_What is needed_:
Reproduce the records below exactly as they appear, omitting any pictures they contain.

Stored records:
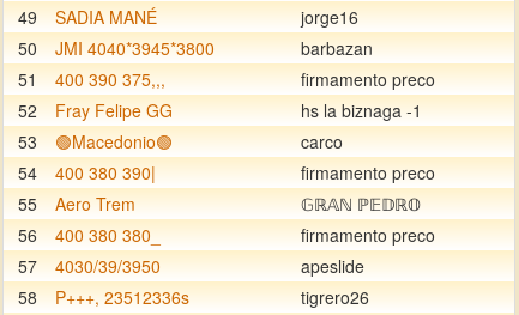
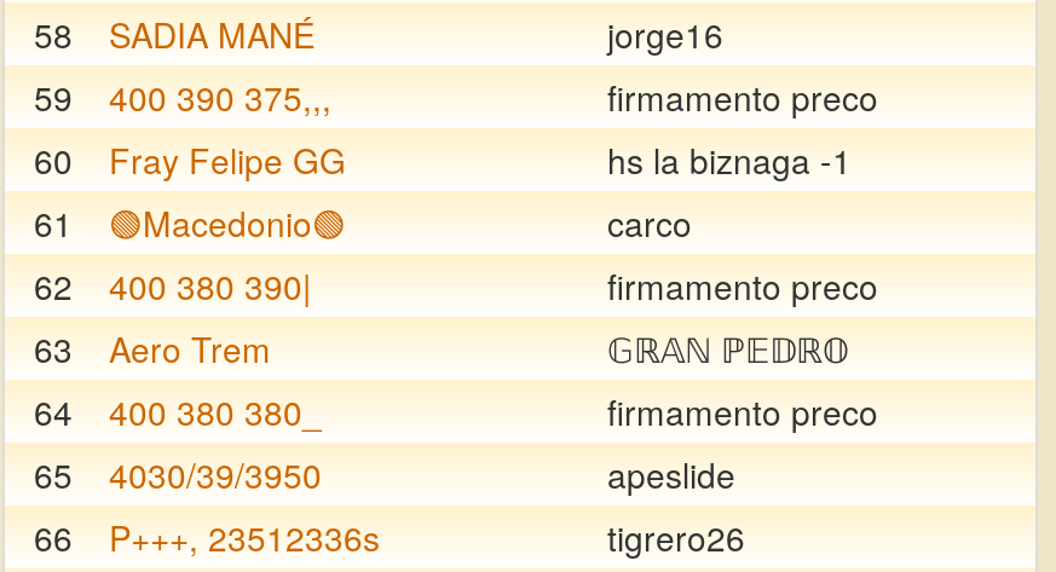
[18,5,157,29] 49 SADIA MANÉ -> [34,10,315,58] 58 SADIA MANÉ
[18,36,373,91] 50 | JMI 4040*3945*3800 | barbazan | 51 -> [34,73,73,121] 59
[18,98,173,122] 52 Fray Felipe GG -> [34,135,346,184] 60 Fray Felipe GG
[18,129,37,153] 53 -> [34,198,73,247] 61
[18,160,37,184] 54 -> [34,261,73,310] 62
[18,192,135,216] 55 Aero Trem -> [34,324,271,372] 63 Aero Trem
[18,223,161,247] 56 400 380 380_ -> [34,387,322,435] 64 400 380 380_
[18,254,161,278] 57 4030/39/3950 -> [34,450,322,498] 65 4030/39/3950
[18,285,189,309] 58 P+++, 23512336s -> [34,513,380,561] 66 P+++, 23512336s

_Exercise solution_:
[18,5,157,29] 49 SADIA MANÉ -> [34,10,315,58] 58 SADIA MANÉ
[18,36,373,91] 50 | JMI 4040*3945*3800 | barbazan | 51 -> [34,73,73,121] 59
[18,98,173,122] 52 Fray Felipe GG -> [34,135,346,184] 60 Fray Felipe GG
[18,129,37,153] 53 -> [34,198,73,247] 61
[18,160,37,184] 54 -> [34,261,73,310] 62
[18,192,135,216] 55 Aero Trem -> [34,324,271,372] 63 Aero Trem
[18,223,161,247] 56 400 380 380_ -> [34,387,322,435] 64 400 380 380_
[18,254,161,278] 57 4030/39/3950 -> [34,450,322,498] 65 4030/39/3950
[18,285,189,309] 58 P+++, 23512336s -> [34,513,380,561] 66 P+++, 23512336s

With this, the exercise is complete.